Troubles bipolaires: "on se sent le roi du monde et, l'instant d'après, on est au fond du trou"

- - CC/geralt
Jérémy a 29 ans, il est professeur de philosophie dans le nord de la France. Il a été diagnostiqué bipolaire en octobre 2011:
"Les symptômes sont apparus lorsque j'étais en Erasmus à Munich, en 2009. J'ai commencé à avoir des périodes très joyeuses suivies de périodes très tristes. A l'époque, j'avais mis ça sur le compte du fait de vivre à l'étranger, dans un environnement différent.

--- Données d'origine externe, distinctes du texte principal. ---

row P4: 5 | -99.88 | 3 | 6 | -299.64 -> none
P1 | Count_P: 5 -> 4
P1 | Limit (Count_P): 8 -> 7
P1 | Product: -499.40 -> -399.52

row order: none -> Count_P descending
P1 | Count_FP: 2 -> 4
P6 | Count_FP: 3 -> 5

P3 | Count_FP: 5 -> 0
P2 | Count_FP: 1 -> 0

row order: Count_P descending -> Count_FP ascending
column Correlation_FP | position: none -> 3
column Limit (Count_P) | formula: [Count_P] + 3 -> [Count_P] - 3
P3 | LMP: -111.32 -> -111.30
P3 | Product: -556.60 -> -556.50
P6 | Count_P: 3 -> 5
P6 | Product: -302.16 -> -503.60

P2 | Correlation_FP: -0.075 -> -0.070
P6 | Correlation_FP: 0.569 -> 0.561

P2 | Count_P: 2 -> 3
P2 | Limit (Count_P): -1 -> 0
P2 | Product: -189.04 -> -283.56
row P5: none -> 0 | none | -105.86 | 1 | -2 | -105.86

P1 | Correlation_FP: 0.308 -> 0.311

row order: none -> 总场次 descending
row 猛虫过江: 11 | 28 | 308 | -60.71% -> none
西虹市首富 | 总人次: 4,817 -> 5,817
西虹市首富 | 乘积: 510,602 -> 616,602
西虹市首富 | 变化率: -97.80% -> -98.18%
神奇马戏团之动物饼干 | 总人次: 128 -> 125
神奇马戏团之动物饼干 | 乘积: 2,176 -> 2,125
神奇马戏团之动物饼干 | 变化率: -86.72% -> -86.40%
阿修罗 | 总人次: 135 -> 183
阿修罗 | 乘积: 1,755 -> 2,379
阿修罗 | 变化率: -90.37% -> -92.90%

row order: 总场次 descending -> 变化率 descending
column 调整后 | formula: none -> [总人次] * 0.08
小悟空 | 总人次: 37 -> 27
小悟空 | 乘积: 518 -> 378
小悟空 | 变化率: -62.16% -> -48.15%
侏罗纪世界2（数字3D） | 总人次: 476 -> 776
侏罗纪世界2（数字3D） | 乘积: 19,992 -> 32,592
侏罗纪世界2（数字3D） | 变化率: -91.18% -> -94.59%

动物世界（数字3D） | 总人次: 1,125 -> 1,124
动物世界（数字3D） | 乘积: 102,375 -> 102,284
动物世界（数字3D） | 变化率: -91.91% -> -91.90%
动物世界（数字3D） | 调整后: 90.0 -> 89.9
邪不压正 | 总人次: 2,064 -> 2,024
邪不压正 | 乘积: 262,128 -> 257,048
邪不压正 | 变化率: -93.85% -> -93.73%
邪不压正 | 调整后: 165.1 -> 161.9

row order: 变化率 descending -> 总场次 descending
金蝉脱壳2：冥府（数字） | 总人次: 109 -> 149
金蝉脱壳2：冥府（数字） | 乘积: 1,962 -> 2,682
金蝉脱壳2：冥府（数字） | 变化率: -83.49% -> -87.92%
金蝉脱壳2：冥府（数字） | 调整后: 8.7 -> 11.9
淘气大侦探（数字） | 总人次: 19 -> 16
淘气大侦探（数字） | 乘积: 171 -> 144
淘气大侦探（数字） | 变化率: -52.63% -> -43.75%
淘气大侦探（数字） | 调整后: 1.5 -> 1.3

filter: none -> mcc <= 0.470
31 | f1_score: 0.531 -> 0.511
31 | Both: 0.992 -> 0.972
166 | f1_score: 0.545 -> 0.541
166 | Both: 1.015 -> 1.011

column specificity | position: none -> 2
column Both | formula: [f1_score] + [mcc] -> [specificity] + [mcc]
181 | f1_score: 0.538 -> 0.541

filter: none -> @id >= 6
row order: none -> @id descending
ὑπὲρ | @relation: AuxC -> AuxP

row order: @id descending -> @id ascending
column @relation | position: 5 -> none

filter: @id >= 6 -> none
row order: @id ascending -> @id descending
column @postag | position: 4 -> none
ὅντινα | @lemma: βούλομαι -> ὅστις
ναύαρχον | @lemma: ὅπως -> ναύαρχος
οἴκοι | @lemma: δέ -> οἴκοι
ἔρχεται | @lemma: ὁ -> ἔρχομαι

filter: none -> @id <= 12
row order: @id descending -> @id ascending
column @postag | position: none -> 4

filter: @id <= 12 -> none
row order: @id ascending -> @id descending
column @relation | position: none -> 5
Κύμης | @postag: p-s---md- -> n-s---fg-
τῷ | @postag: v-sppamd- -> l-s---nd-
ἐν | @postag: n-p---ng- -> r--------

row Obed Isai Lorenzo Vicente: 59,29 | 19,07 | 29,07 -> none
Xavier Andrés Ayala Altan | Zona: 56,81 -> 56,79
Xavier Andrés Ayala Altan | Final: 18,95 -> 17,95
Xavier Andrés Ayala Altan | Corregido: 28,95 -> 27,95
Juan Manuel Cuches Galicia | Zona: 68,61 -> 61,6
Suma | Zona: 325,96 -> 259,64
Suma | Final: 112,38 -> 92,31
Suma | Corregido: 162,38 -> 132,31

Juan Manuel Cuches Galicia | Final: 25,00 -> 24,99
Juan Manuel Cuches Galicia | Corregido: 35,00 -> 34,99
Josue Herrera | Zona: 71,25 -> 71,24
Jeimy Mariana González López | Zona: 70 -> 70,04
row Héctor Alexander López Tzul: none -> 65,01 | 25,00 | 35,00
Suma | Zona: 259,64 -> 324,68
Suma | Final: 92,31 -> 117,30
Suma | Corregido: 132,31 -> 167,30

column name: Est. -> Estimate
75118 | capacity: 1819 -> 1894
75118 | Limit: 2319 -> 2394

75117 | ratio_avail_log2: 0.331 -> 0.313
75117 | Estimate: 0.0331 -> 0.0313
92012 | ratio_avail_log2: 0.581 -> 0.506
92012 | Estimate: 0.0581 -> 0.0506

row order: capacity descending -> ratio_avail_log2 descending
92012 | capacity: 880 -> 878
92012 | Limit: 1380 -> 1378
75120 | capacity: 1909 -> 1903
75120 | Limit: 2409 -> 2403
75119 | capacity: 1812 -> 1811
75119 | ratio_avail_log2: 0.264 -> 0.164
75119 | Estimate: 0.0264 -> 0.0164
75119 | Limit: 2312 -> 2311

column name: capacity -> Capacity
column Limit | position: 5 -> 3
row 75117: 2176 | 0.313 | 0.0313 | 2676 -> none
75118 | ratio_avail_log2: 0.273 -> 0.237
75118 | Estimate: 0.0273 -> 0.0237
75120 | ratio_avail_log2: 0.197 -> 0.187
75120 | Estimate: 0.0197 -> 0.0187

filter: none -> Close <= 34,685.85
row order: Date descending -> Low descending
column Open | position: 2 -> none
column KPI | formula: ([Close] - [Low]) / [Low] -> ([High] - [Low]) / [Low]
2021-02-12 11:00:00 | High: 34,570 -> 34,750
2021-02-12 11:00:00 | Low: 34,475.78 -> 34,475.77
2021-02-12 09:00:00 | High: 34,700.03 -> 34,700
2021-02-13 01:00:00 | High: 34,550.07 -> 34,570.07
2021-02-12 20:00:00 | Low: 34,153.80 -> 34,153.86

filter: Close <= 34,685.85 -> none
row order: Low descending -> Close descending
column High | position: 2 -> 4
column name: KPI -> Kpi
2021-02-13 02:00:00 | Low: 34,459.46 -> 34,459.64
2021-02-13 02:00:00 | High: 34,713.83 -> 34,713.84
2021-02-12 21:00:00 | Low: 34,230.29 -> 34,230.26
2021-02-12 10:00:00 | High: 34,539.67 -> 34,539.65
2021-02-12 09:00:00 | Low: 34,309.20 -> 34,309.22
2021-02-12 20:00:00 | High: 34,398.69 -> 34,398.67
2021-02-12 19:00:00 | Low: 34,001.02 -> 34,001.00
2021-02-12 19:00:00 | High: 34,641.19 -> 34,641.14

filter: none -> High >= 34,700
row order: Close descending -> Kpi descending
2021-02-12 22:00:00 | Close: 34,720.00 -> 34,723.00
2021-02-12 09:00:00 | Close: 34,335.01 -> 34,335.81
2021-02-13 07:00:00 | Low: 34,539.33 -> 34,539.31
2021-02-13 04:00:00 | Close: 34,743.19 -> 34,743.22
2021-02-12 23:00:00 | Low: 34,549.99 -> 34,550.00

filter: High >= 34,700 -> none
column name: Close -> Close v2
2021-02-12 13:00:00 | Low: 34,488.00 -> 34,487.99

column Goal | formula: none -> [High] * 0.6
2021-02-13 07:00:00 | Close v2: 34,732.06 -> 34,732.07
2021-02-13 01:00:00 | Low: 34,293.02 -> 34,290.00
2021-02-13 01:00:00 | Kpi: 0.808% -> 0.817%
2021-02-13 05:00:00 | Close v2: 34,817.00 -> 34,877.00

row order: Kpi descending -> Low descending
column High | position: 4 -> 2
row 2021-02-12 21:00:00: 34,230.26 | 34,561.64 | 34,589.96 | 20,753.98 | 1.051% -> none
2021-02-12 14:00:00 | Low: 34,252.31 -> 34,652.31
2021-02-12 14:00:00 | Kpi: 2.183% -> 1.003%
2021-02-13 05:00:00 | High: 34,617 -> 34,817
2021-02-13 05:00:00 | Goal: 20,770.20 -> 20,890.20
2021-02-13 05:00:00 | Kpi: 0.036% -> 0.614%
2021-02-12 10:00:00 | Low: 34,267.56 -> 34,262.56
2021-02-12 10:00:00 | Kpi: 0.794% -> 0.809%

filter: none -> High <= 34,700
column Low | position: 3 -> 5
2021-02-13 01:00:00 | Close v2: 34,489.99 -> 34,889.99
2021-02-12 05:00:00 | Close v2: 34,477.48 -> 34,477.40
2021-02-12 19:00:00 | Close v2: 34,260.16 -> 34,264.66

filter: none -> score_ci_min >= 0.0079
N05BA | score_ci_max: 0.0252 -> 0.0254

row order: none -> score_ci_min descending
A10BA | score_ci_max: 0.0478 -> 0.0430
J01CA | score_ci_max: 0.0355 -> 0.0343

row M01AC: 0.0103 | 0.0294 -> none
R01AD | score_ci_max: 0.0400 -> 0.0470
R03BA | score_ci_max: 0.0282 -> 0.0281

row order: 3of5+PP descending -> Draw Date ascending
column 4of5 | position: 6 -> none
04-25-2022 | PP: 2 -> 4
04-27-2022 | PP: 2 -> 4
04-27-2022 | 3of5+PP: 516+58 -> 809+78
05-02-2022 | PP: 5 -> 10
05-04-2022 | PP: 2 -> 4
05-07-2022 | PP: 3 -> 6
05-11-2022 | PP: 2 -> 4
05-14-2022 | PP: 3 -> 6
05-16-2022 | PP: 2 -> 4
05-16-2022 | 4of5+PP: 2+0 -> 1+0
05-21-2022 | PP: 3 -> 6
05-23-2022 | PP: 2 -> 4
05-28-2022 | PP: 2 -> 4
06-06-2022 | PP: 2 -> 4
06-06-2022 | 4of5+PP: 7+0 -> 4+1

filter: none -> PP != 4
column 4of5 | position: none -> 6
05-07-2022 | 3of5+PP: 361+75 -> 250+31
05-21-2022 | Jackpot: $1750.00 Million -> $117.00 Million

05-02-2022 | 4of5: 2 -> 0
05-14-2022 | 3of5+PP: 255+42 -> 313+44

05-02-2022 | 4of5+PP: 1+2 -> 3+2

J'avais des périodes d'euphorie pendant lesquelles il était très facile de se lier avec les gens. A d'autres moments, j'étais enfermé dans ma chambre, je n'arrivais plus à aller vers les autres, je passais ma journée à regarder des séries. Je n'avais pas beaucoup d'heures de cours donc ça ne s'est pas trop vu. J'avais juste envie de m'occuper pour que le temps passe. Je sais que certains bipolaires vivent plus mal leur phase de dépression. Moi j'avais une inertie, une absence de volonté sur un fond de tristesse. A l'époque je n'en ai pas trop parlé surtout quand ça allait bien, mais quand ça allait mal je me demandais ce qui se passait.
"Je ne dormais plus, je buvais beaucoup"
Je ne me suis jamais complètement dit que c'était problématique avant que ça explose. J'ai eu un épisode maniaque délirant de juin à octobre 2011 avec une montée en puissance de mon humeur. Ça allait de mieux en mieux, je parlais beaucoup, je ne dormais plus, je buvais beaucoup, je rencontrais des gens partout… Les gens me semblaient extraordinaires, c'était une forme de frénésie.
J'avais l'impression que j'atteignais une sorte de nirvana, de joie, d'exaltation. A vivre c'est extrêmement intense. Et j'ai craqué. Un membre de ma famille a fini par comprendre qu'il se passait quelque chose, j'ai donc été hospitalisé pendant un mois.
Quand j'ai été diagnostiqué, ça m'a fait du bien, c'est comme si ça excusait une partie de ce que j'avais fait. J'ai compris qu'il y avait une raison à mon comportement. Mais c'est quand même un coup dur d'apprendre que vous avez une maladie pour laquelle il faudra prendre un traitement à vie
En sortant j'ai eu une phase dépressive très prononcée, c'était très dur.
Depuis que je prends un traitement je n'ai plus d'épisode très prononcé, mais si j'arrête, ça commence à dérailler. C'est une maladie avec laquelle il faut être patient. Ça prend du temps à se stabiliser. Je pense que je peux encore progresser.
"J'ai eu la chance d'avoir un entourage bienveillant"
Après mon diagnostic, j'ai eu beaucoup de mal à aller jusqu'au bout de mes études. J'ai mis des années à avoir mon CAPES de philosophie. J'ai eu la chance d'avoir un entourage assez bienveillant, même si je l'ai malmené pendant certaines phases de perte de contrôle. Il y a parfois des mots que l'on regrette, mais mon entourage a été patient.
Dans la vie professionnelle, c'est inutile de le nier, c'est une maladie qui est invalidante à des degrés divers. Il faut trouver le bon traitement mais parfois la maladie évolue, donc il faut sans cesse tâtonner pour trouver un équilibre et c'est difficile de travailler en même temps. L'an dernier par exemple, je n'ai dû m'arrêter qu'une semaine, mais cette année, c'est très dur, j'ai eu une rechute, un épisode bas assez difficile. Je n'arrivais plus à travailler, je n'avais plus la force.
Je suis en train de réfléchir à une reconversion professionnelle parce que je pense que le métier de prof n'est pas forcément fait pour moi. Je suis au centre de l'attention, ce n'est pas évident. Il y a aussi le fait de devoir travailler seul chez soi à préparer les cours, corriger les copies, ça brise un peu le rythme et je pense que ça ne me convient pas.
Aujourd'hui je suis revenu chez mes parents après avoir vécu seul. Ça ne me convenait pas. J'ai du mal à habiter seul. Il y a des moments où j'ai un besoin de communiquer très fort et ça m'aide d'avoir une présence chez moi.
La maladie évolue. Avant, j'avais des alternances maniaques et dépressives comme un bipolaire classique alors que là j'ai plutôt des phases mixtes, c'est-à-dire que les périodes euphoriques et dépressives sont très rapprochées. On va se sentir le roi du monde, et l'instant d'après on est au fond du trou. Ce sont des mouvements d'humeur très violents et très rapprochés. C'est assez difficile à vivre".